**Provided material**

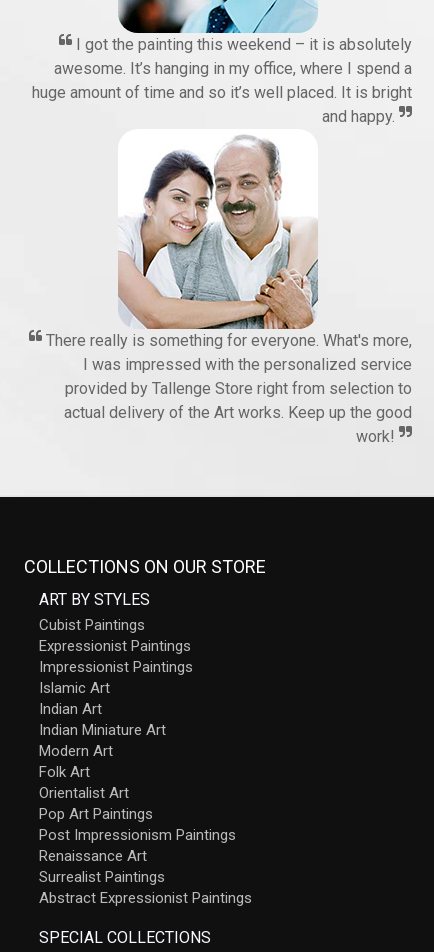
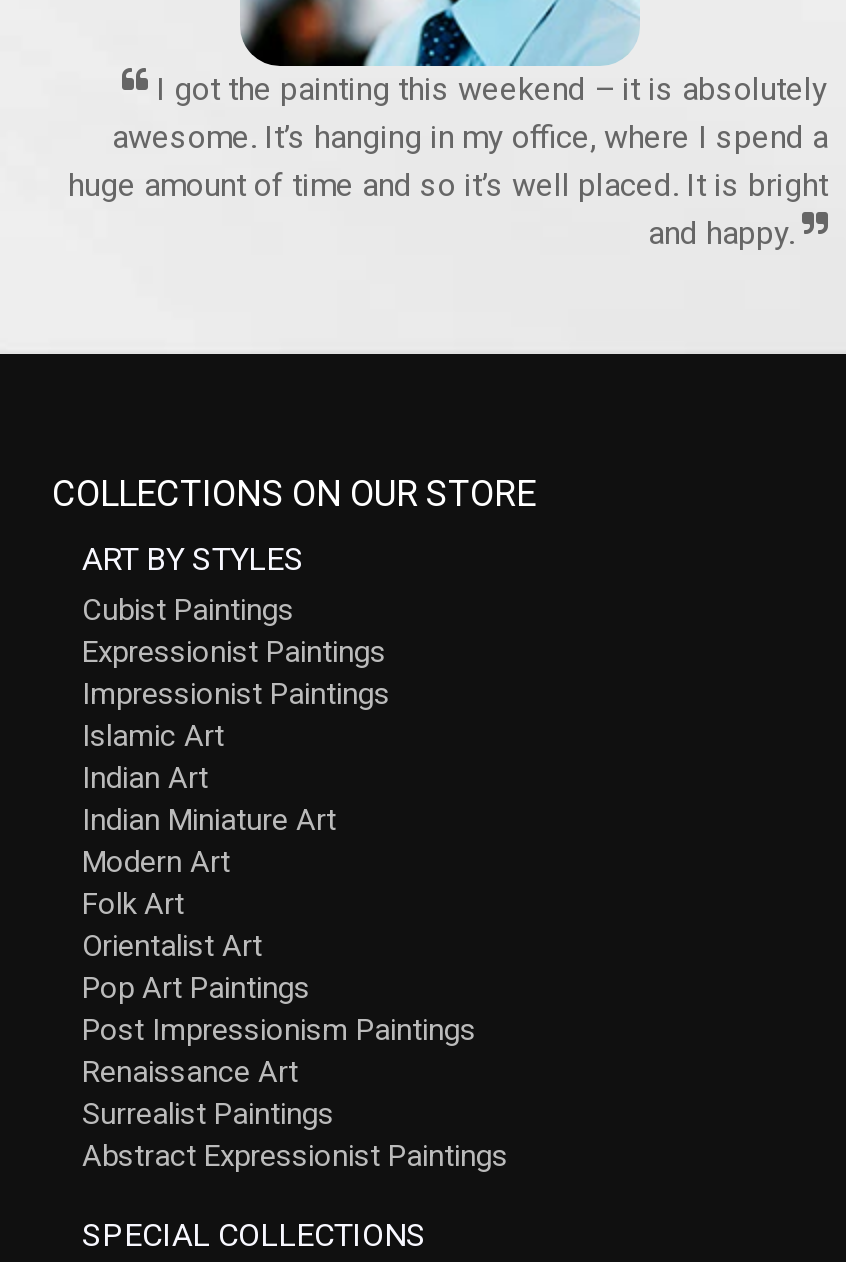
- [image]
- There really is something for everyone. What's more,
- I was impressed with the personalized service
- provided by Tallenge Store right from selection to
- actual delivery of the Art works. Keep up the good
- work!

**Exercise**
Transcribe each entry precisely as given, leaving the pictures out.

**Expected output**
- [image]
- There really is something for everyone. What's more,
- I was impressed with the personalized service
- provided by Tallenge Store right from selection to
- actual delivery of the Art works. Keep up the good
- work!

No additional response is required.